On 1 April 2011, the Ministry of Corporate Affairs (MCA) in India posted a circular on its website requiring certain class of companies (Phase 1) to file balance sheets and profit and loss accounts for the year 2010-11 onwards by using XBRL. The financial statements required to be filed in XBRL format will be based upon the taxonomy or terminlogy on XBRL developed for the existing Schedule VI and non-converged accounting standards notified under the Companies (Accounting Standards) Rules, 2006.

As per the circular, the following class of companies will be considered as Phase 1 and will have to file their Financial Statements in XBRL from the year 2010-11:-

i.        All companies listed in India and their subsidiaries, including overseas subsidiaries
ii.       All companies having a paid up capital of Rs. 5 Crore and above or a turnover of Rs.  100 crore or above

Ministry of corporate affairs , the regulators of corporate entities in India has mandated filing of financial returns in XBRL format except banking, insurance, NBFCs and power sector companies. 

This represents a significant change in the manner in which companies are required to share financial information with regulatory authorities.
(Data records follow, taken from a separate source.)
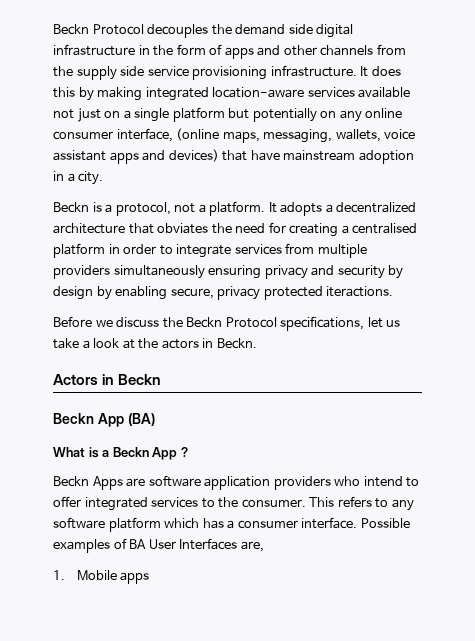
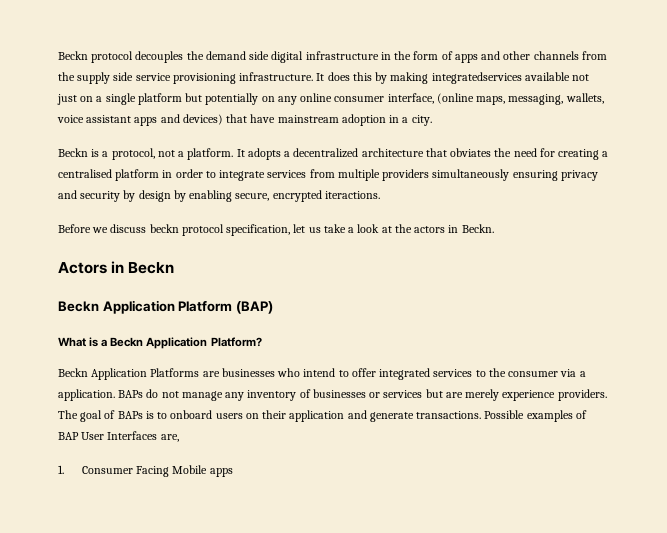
- Beckn Protocol decouples the demand side digital infrastructure in the form of apps and other channels from the supply side service provisioning infrastructure.
+ Beckn protocol decouples the demand side digital infrastructure in the form of apps and other channels from the supply side service provisioning infrastructure.
- It does this by making integrated location-aware services available not just on a single platform but potentially on any online consumer interface, (online maps, messaging, wallets, voice assistant apps and devices) that have mainstream adoption in a city.
+ It does this by making integratedservices available not just on a single platform but potentially on any online consumer interface, (online maps, messaging, wallets, voice assistant apps and devices) that have mainstream adoption in a city.
- It adopts a decentralized architecture that obviates the need for creating a centralised platform in order to integrate services from multiple providers simultaneously ensuring privacy and security by design by enabling secure, privacy protected iteractions.
+ It adopts a decentralized architecture that obviates the need for creating a centralised platform in order to integrate services from multiple providers simultaneously ensuring privacy and security by design by enabling secure, encrypted iteractions.
- Before we discuss the Beckn Protocol specifications, let us take a look at the actors in Beckn.
+ Before we discuss beckn protocol specification, let us take a look at the actors in Beckn.
- Beckn App (BA)
+ Beckn Application Platform (BAP)
- What is a Beckn App ?
- Beckn Apps are software application providers who intend to offer integrated services to the consumer. This refers to any software platform which has a consumer interface.
+ What is a Beckn Application Platform?
+ Beckn Application Platforms are businesses who intend to offer integrated services to the consumer via a application. BAPs do not manage any inventory of businesses or services but are merely experience providers. The goal of BAPs is to onboard users on their application and generate transactions.
- Possible examples of BA User Interfaces are,
+ Possible examples of BAP User Interfaces are,
- 1. Mobile apps
+ 1. Consumer Facing Mobile apps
XBRL will facilitate the transmission of data in electronic form between companies and different regulatory agencies in India, and has the potential to increase comparability and transparency of financial information.

Phase 1 companies have a short time-frame to prepare for XBRL filing of 201011 financial statements

The basis for XBRL is a “tagging” process where each value, item, descriptor, etc., in the exchanged information can be given a unique set of tags to describe it.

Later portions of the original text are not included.